In July 2007, defendant contacted plaintiff and requested that plaintiff submit a bid to replace the roof on her home. Plaintiff inspected the roof. The day after his inspection, plaintiff tendered a written, itemized work order to defendant for her consideration. Plaintiff did not provide defendant with a copy of a consumer rights brochure prepared by the Attorney General's office. The work order specified the work to be done, the materials to be used, and the total cost of $9,581 to complete the work. The work order was not signed by defendant. Instead, defendant merely advised plaintiff to proceed in accordance with the itemized work order. The job was completed August 1, 2007, and defendant tendered a check to plaintiff pursuant to the work order plus $100 for a change defendant requested, thereby totaling $9,681. Defendant subsequently stopped payment on the check.

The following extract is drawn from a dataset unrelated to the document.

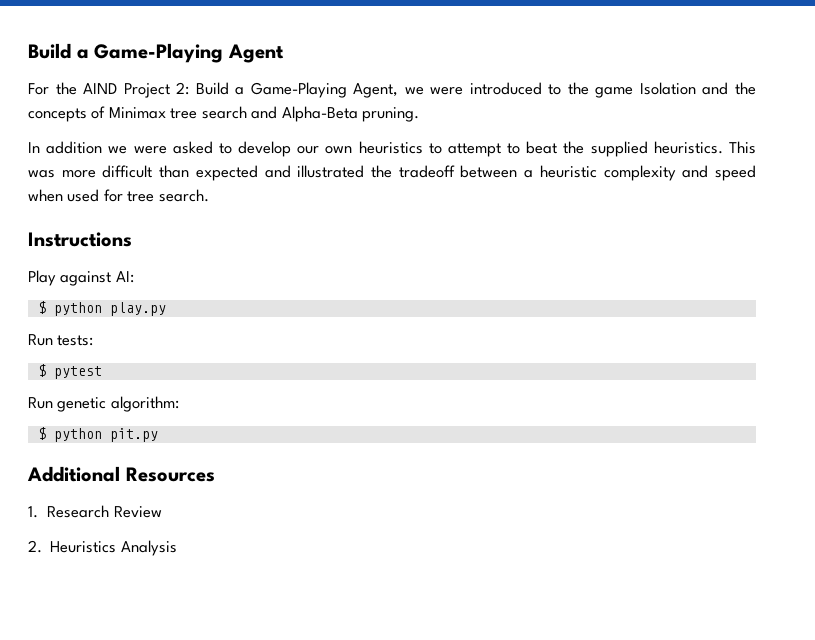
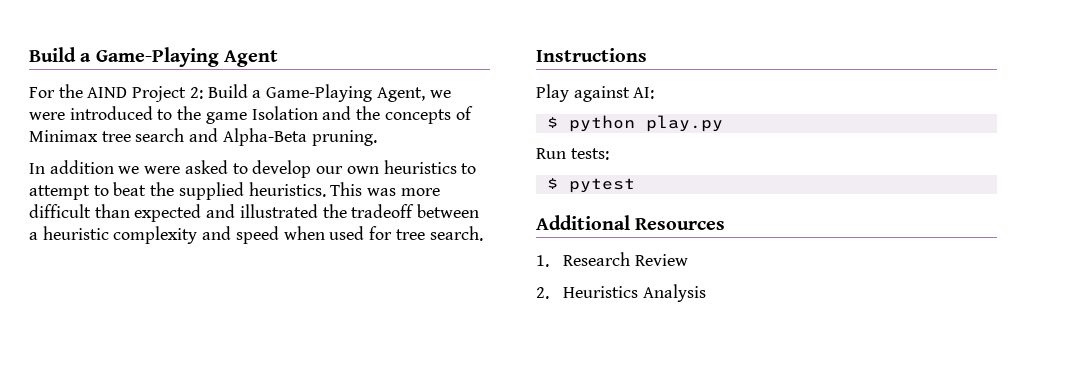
- Run genetic algorithm:
- $ python pit.py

Plaintiff filed a "claim for a mechanic's lien" in the recorder's office of Bureau County. On October 17, 2007, plaintiff commenced a suit to foreclose the lien. Defendant filed a response and a motion for summary judgment arguing that plaintiff's failure to comply with sections 20(a) and 30 of the Home Repair and Remodeling Act (Home Repair Act) (815 ILCS 513/1 et seq. (West 2006)) barred him from asserting a lien upon her property. Upon hearing argument, the trial court granted defendant's motion, thus denying plaintiff any payment for the work he had done.

ANALYSIS

Plaintiff appeals the trial court's order granting defendant's motion for summary judgment. The sole issue in this appeal is whether plaintiff's failure to comply with sections 20(a) and 30 of the Home Repair Act (815 ILCS 513/1 et seq. (West 2006)) bars him from asserting a mechanics' lien upon defendant's property.

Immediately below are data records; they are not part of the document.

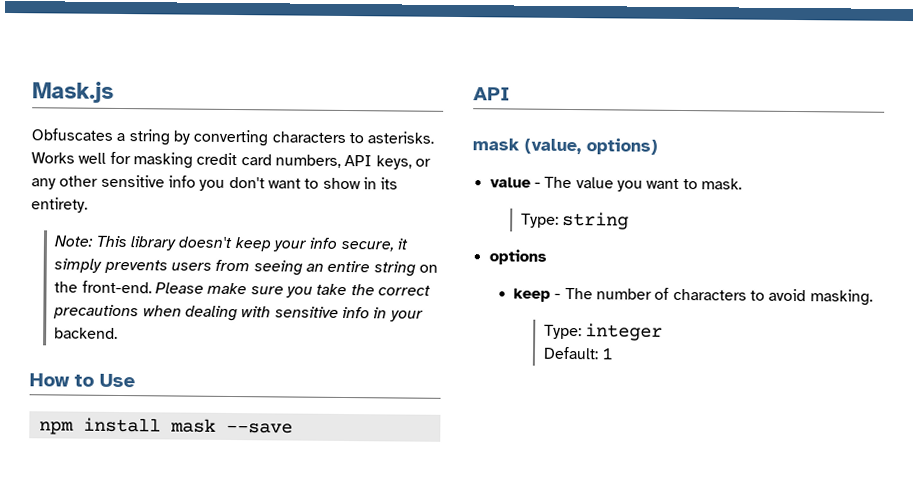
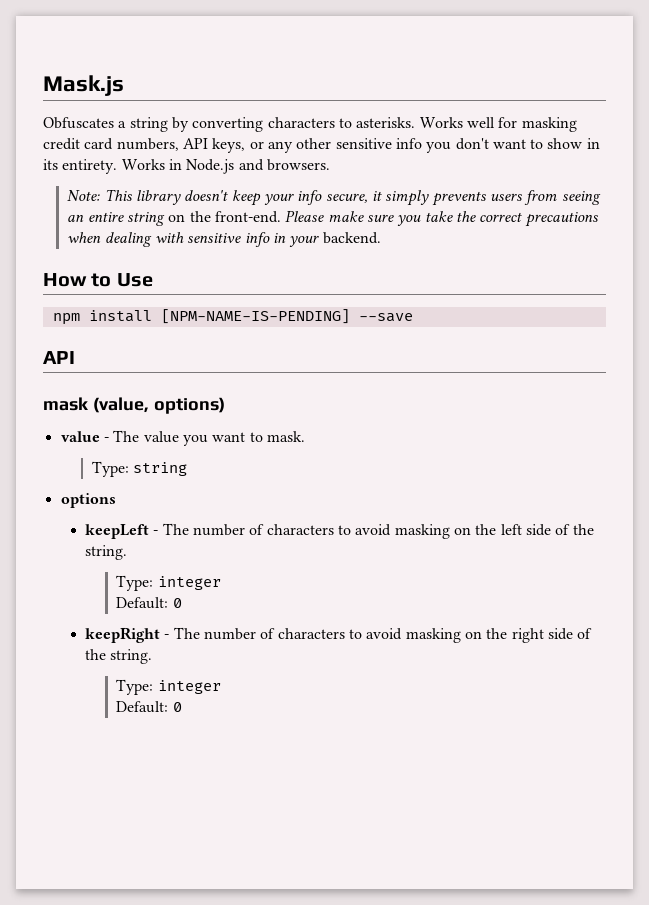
+ Works in Node.js and browsers.
- npm install mask --save
+ npm install [NPM-NAME-IS-PENDING] --save
- keep - The number of characters to avoid masking.
+ keepLeft - The number of characters to avoid masking on the left side of the string.
  Type: integer
- Default: 1
+ Default: 0
+ keepRight - The number of characters to avoid masking on the right side of the string.
+ Type: integer
+ Default: 0

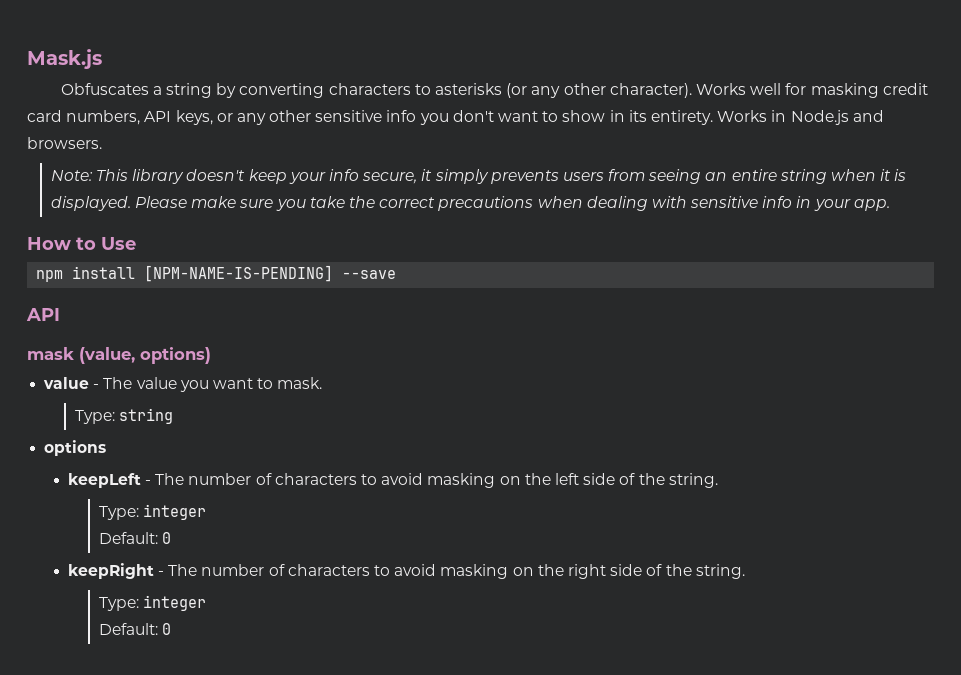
- Obfuscates a string by converting characters to asterisks.
+ Obfuscates a string by converting characters to asterisks (or any other character).
- Note: This library doesn't keep your info secure, it simply prevents users from seeing an entire string on the front-end.
+ Note: This library doesn't keep your info secure, it simply prevents users from seeing an entire string when it is displayed.
- Please make sure you take the correct precautions when dealing with sensitive info in your backend.
+ Please make sure you take the correct precautions when dealing with sensitive info in your app.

Principles of statutory construction dictate that the language of a statute be given its plain and ordinary meaning. First Bank & Trust Co. of O'Fallon v. King, 311 Ill.App.3d 1053, 1058-59, 244 Ill.Dec. 646, 726 N.E.2d 621, 625 (2000). When the language of the statute is clear and unambiguous, the court should not add exceptions, limitations, or conditions that the legislature did not express. First Bank, 311 Ill.App.3d at 1059, 244 Ill.Dec. 646, 726 N.E.2d at 625. A court should interpret a statute as a whole so that no term is rendered superfluous or meaningless.

[344 Ill.Dec. 785, 937 N.E.2d 1126, 398 Ill.App.3d 180]

Texaco-Cities Service Pipeline Co. v. McGaw, 182 Ill.2d 262, 270, 230 Ill.Dec. 991, 695 N.E.2d 481, 485 (1998). The standard of review for both statutory construction and summary judgment is de novo. Swavely v. Freeway Ford Truck Sales, Inc., 298 Ill.App.3d 969, 976, 233 Ill.Dec. 80, 700 N.E.2d 181, 187 (1998); Sears Roebuck & Co. v. Acceptance Insurance Co., 342 Ill.App.3d 167, 171, 275 Ill.Dec. 965, 793 N.E.2d 736, 739 (2003).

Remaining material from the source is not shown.